[Before-and-after page screenshots]

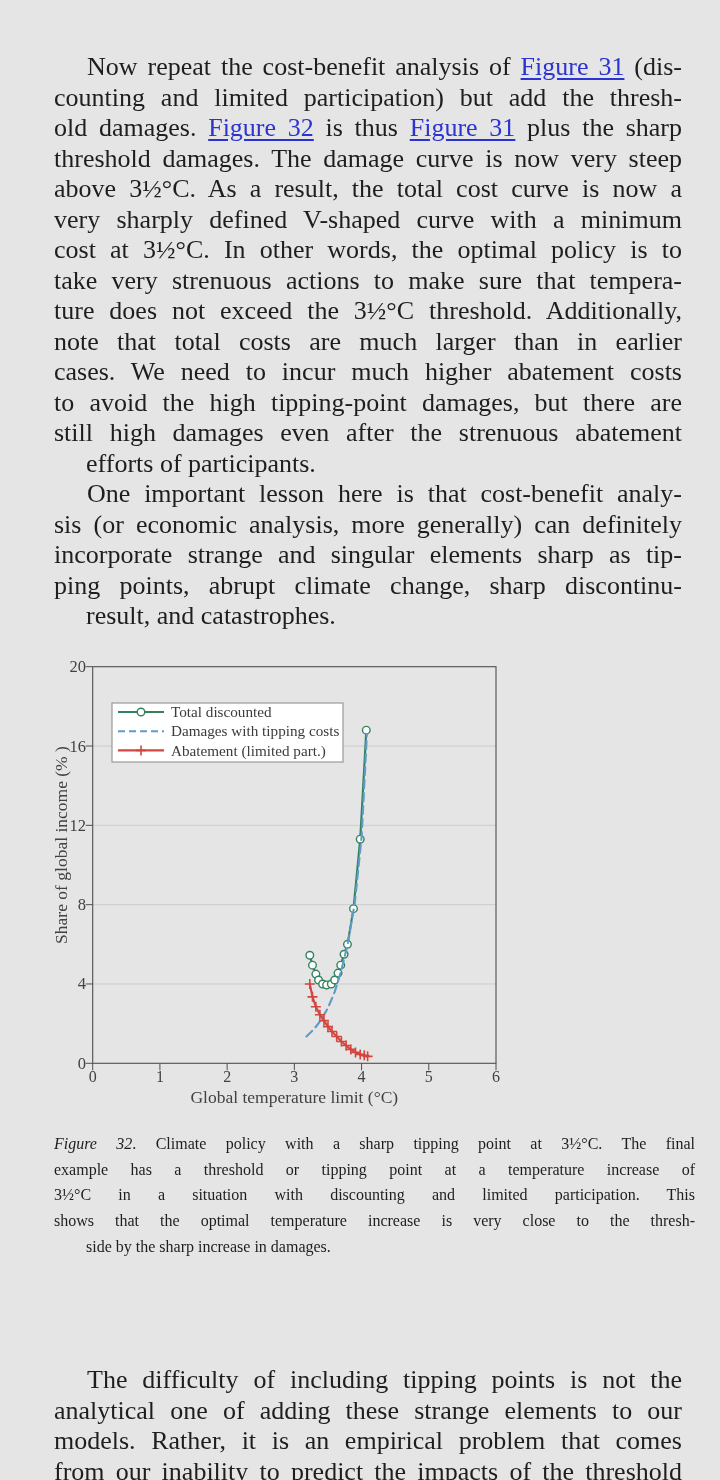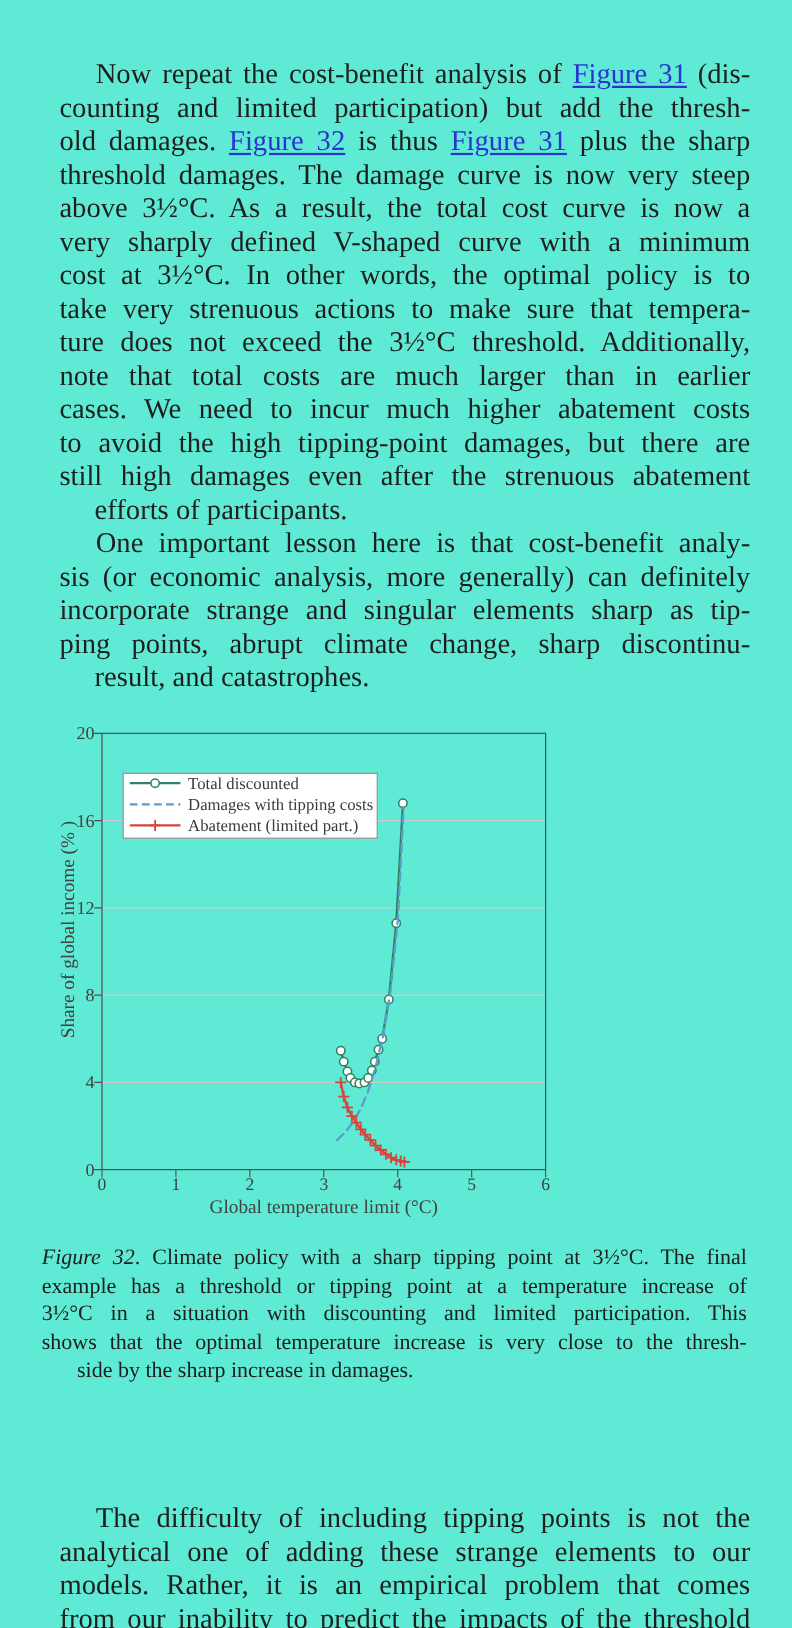--- a/index.html
+++ b/index.html
@@ -3,7 +3,7 @@
 <meta charset="utf-8">
 <style>
   html,body{margin:0;padding:0;background:#fff;}
-  .page{position:relative;width:720px;height:1480px;background:#5eead4;overflow:hidden;
+  .page{position:relative;width:720px;height:1480px;background:#e5e5e5;overflow:hidden;
         font-family:"Liberation Serif","DejaVu Serif",serif;color:#1e1e1e;}
   .para{position:absolute;left:54px;width:628px;font-size:26px;line-height:30.5px;}
   .caption{position:absolute;left:38px;width:641px;font-size:20px;line-height:25.7px;}

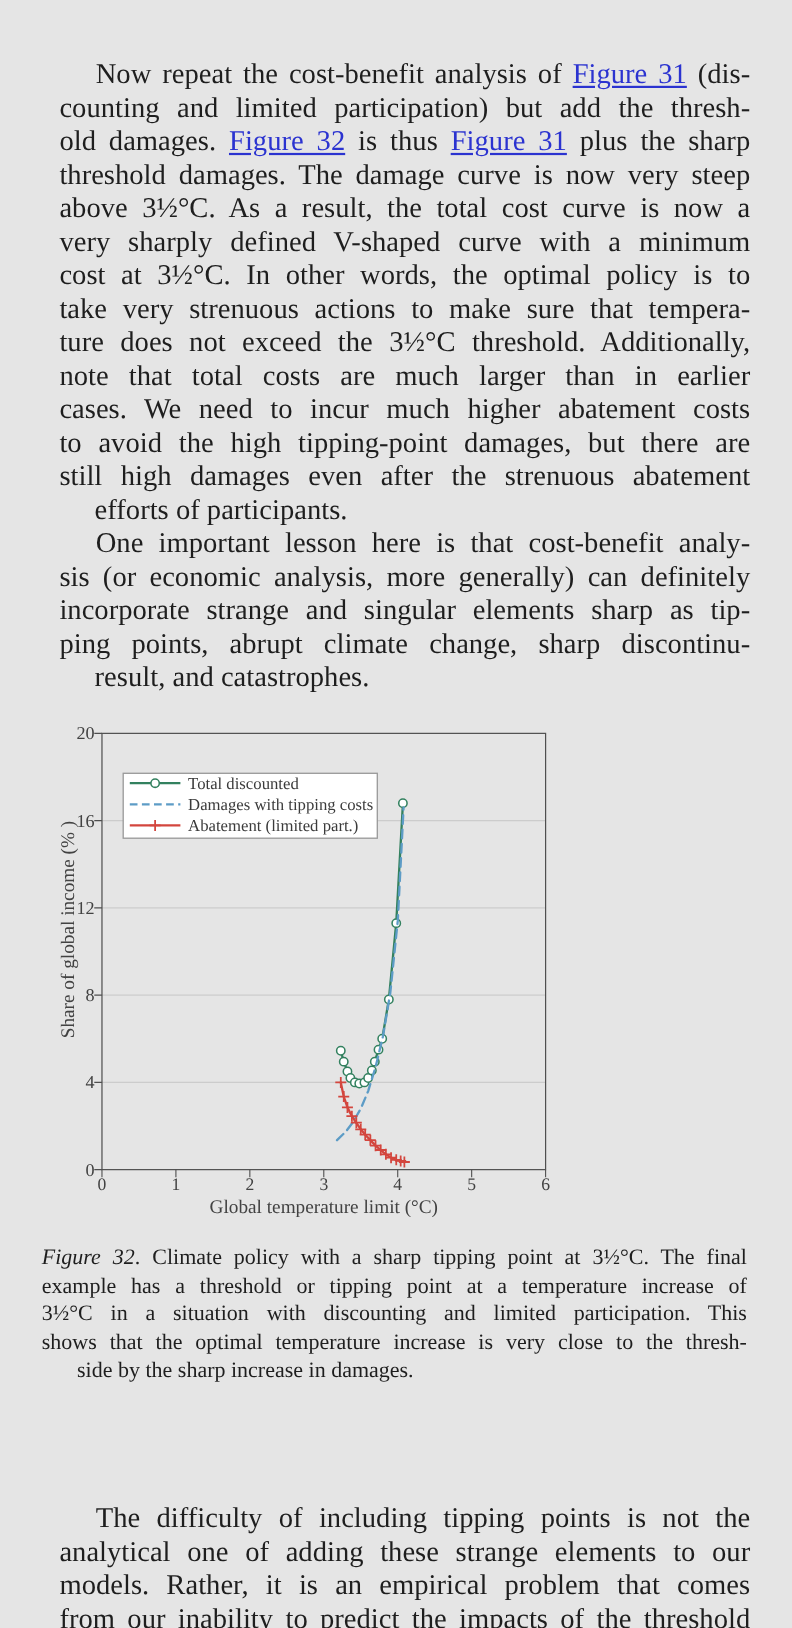--- a/index.html
+++ b/index.html
@@ -6,7 +6,7 @@
   .page{position:relative;width:720px;height:1480px;background:#e5e5e5;overflow:hidden;
         font-family:"Liberation Serif","DejaVu Serif",serif;color:#1e1e1e;}
   .para{position:absolute;left:54px;width:628px;font-size:26px;line-height:30.5px;}
-  .caption{position:absolute;left:38px;width:641px;font-size:20px;line-height:25.7px;}
+  .caption{position:absolute;left:54px;width:641px;font-size:16px;line-height:25.7px;}
   .line{text-align:justify;text-align-last:justify;}
   .line.no-stretch{text-align-last:auto;margin-left:32px;}
   .line.indent{text-indent:33px;}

◆ Task requirements ◆
Make an exact copy of every entry above, but keep the pictures out of it.

◆ Reply to the exercise ◆
--- a/index.html
+++ b/index.html
@@ -3,7 +3,7 @@
 <meta charset="utf-8">
 <style>
   html,body{margin:0;padding:0;background:#fff;}
-  .page{position:relative;width:720px;height:1480px;background:#5eead4;overflow:hidden;
+  .page{position:relative;width:720px;height:1480px;background:#e5e5e5;overflow:hidden;
         font-family:"Liberation Serif","DejaVu Serif",serif;color:#1e1e1e;}
   .para{position:absolute;left:54px;width:628px;font-size:26px;line-height:30.5px;}
   .caption{position:absolute;left:38px;width:641px;font-size:20px;line-height:25.7px;}

--- a/index.html
+++ b/index.html
@@ -6,7 +6,7 @@
   .page{position:relative;width:720px;height:1480px;background:#e5e5e5;overflow:hidden;
         font-family:"Liberation Serif","DejaVu Serif",serif;color:#1e1e1e;}
   .para{position:absolute;left:54px;width:628px;font-size:26px;line-height:30.5px;}
-  .caption{position:absolute;left:38px;width:641px;font-size:20px;line-height:25.7px;}
+  .caption{position:absolute;left:54px;width:641px;font-size:16px;line-height:25.7px;}
   .line{text-align:justify;text-align-last:justify;}
   .line.no-stretch{text-align-last:auto;margin-left:32px;}
   .line.indent{text-indent:33px;}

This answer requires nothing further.